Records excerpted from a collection
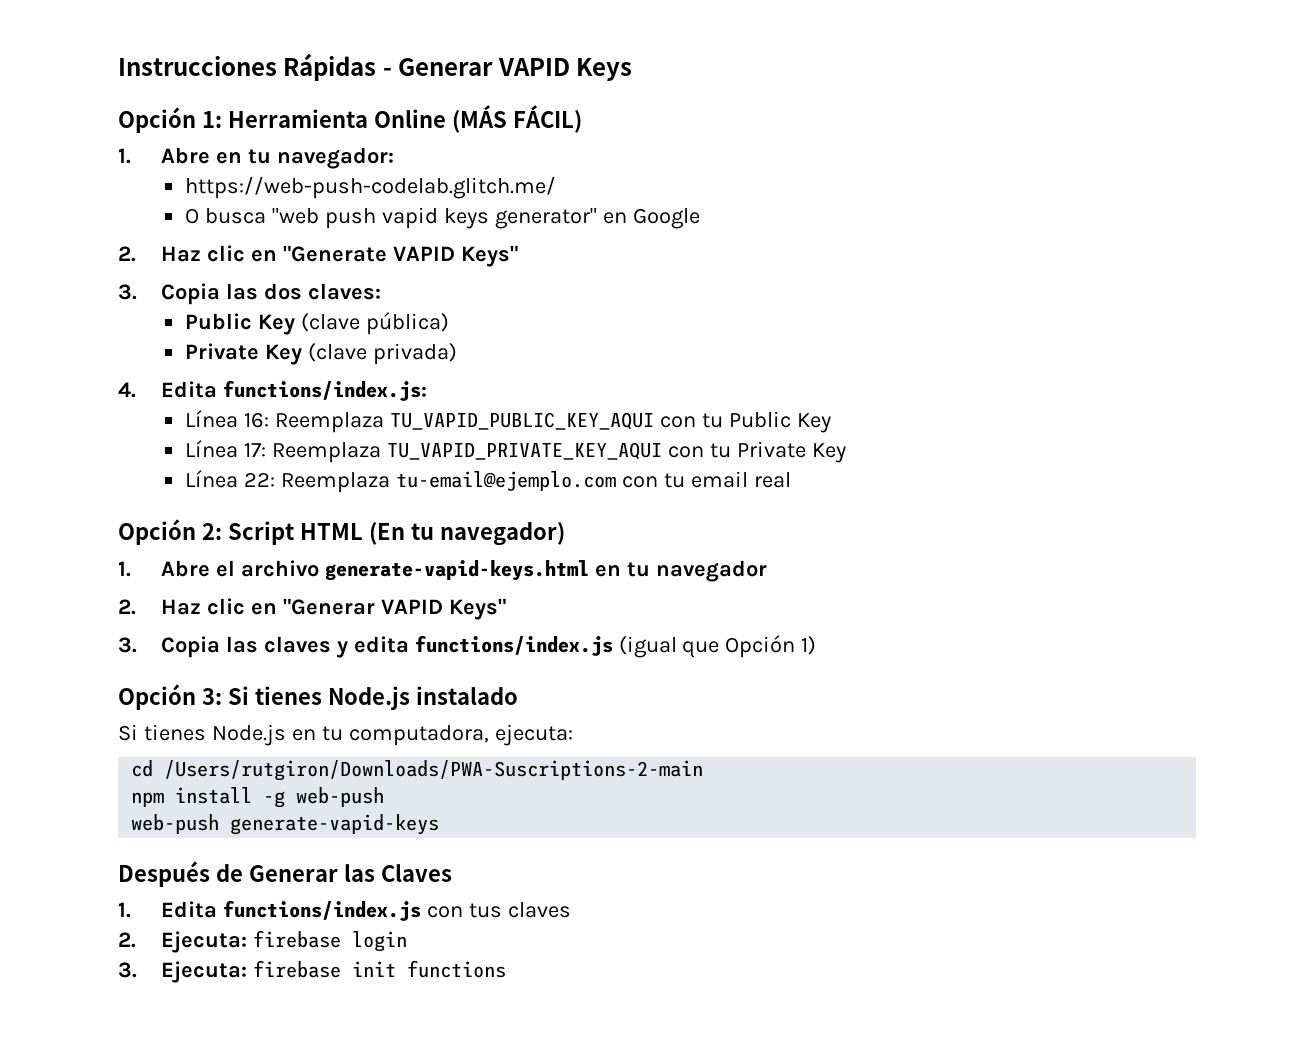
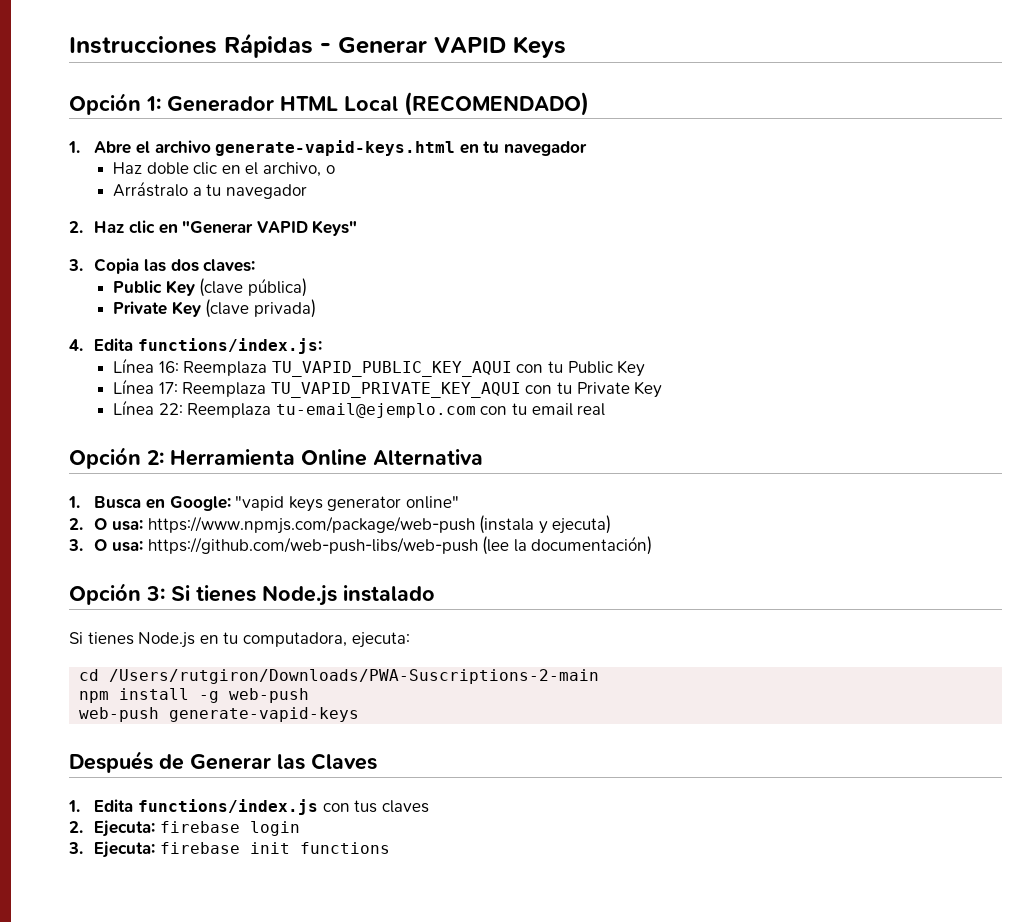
- Opción 1: Herramienta Online (MÁS FÁCIL)
- 1. Abre en tu navegador:
- https://web-push-codelab.glitch.me/
- O busca "web push vapid keys generator" en Google
- 2. Haz clic en "Generate VAPID Keys"
+ Opción 1: Generador HTML Local (RECOMENDADO)
+ 1. Abre el archivo generate-vapid-keys.html en tu navegador
+ Haz doble clic en el archivo, o
+ Arrástralo a tu navegador
+ 2. Haz clic en "Generar VAPID Keys"
- Opción 2: Script HTML (En tu navegador)
- 1. Abre el archivo generate-vapid-keys.html en tu navegador
- 2. Haz clic en "Generar VAPID Keys"
- 3. Copia las claves y edita functions/index.js (igual que Opción 1)
+ Opción 2: Herramienta Online Alternativa
+ 1. Busca en Google: "vapid keys generator online"
+ 2. O usa: https://www.npmjs.com/package/web-push (instala y ejecuta)
+ 3. O usa: https://github.com/web-push-libs/web-push (lee la documentación)

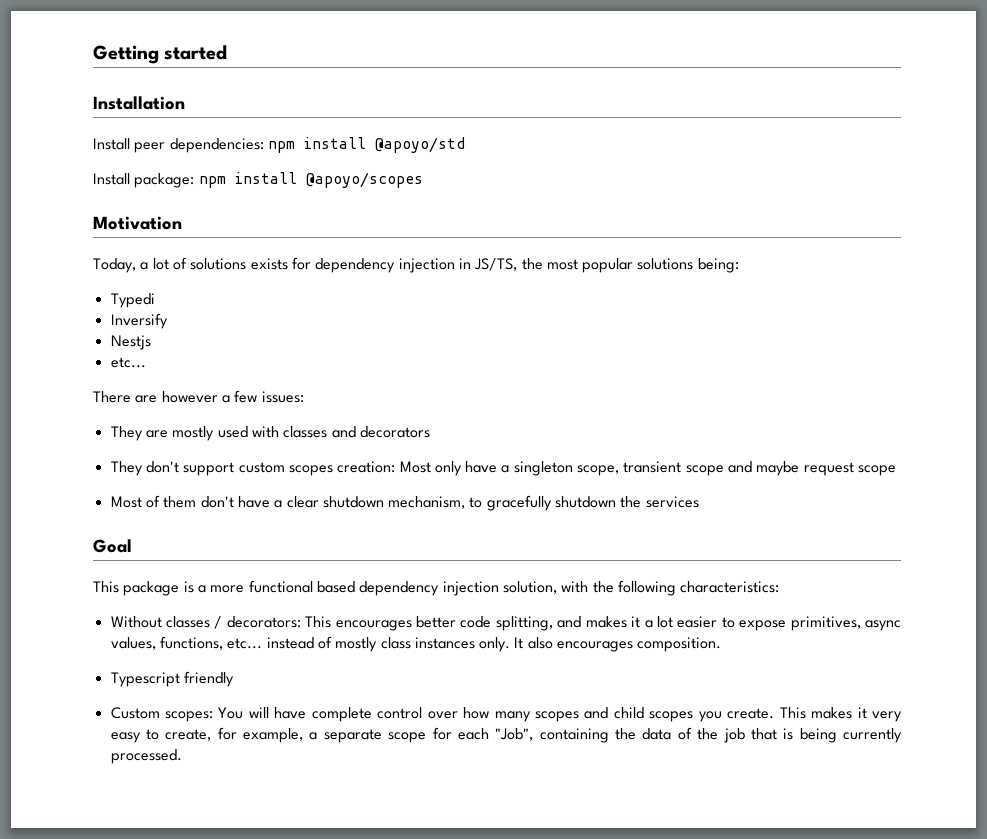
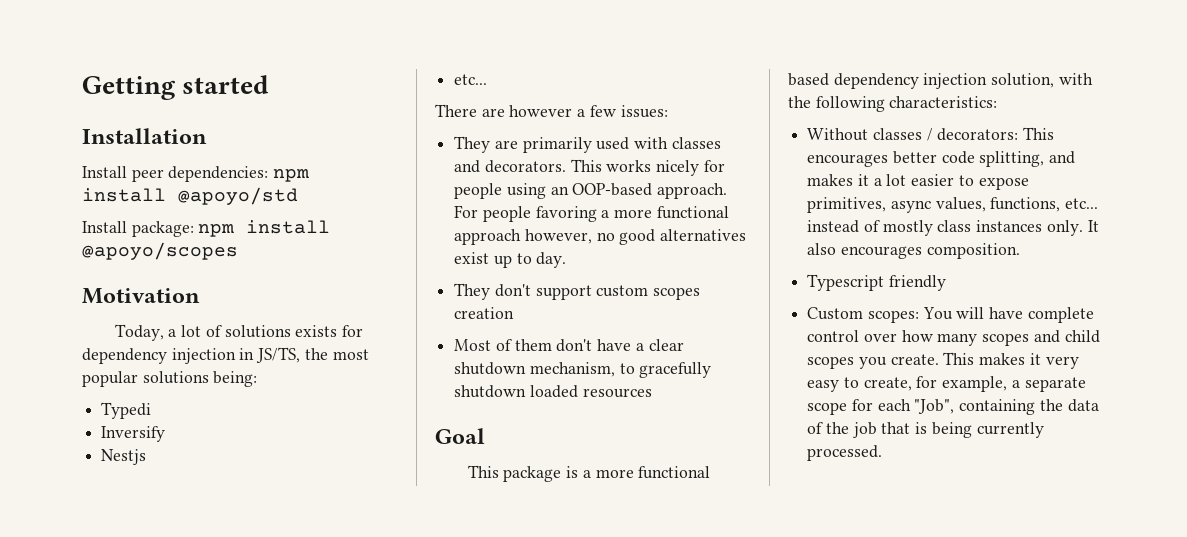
- They are mostly used with classes and decorators
+ They are primarily used with classes and decorators. This works nicely for people using an OOP-based approach. For people favoring a more functional approach however, no good alternatives exist up to day.
- They don't support custom scopes creation: Most only have a singleton scope, transient scope and maybe request scope
+ They don't support custom scopes creation
- Most of them don't have a clear shutdown mechanism, to gracefully shutdown the services
+ Most of them don't have a clear shutdown mechanism, to gracefully shutdown loaded resources

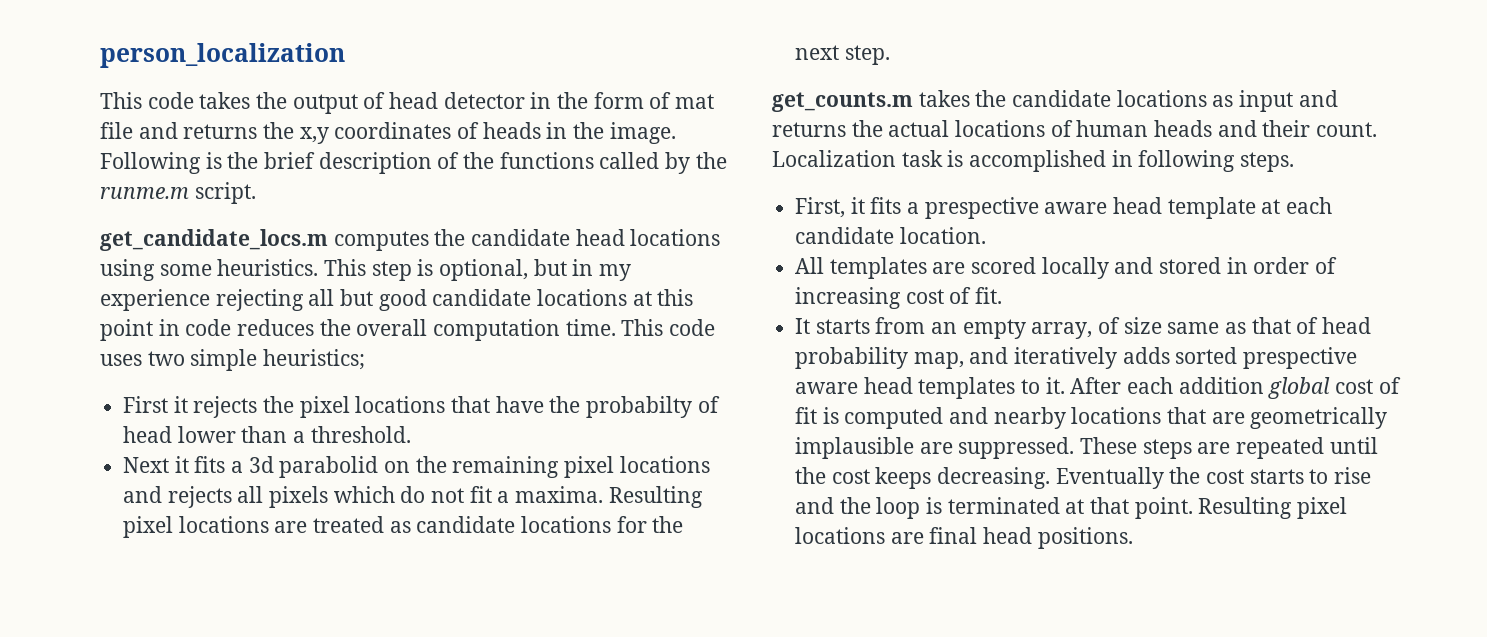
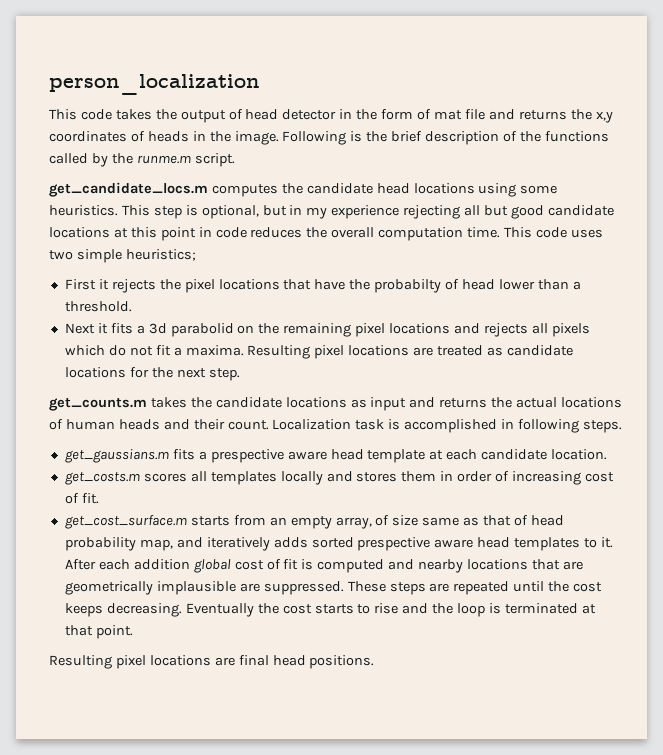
- First, it fits a prespective aware head template at each candidate location.
+ get_gaussians.m fits a prespective aware head template at each candidate location.
- All templates are scored locally and stored in order of increasing cost of fit.
+ get_costs.m scores all templates locally and stores them in order of increasing cost of fit.
- It starts from an empty array, of size same as that of head probability map, and iteratively adds sorted prespective aware head templates to it.
+ get_cost_surface.m starts from an empty array, of size same as that of head probability map, and iteratively adds sorted prespective aware head templates to it.
- Eventually the cost starts to rise and the loop is terminated at that point. Resulting pixel locations are final head positions.
+ Eventually the cost starts to rise and the loop is terminated at that point.
+ Resulting pixel locations are final head positions.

*EXERCISE BRIEF*:
Since only the total is wanted, work out how many lines of the data above contain "probability" and state it alone.

*PROBLEM SOLUTION*:
2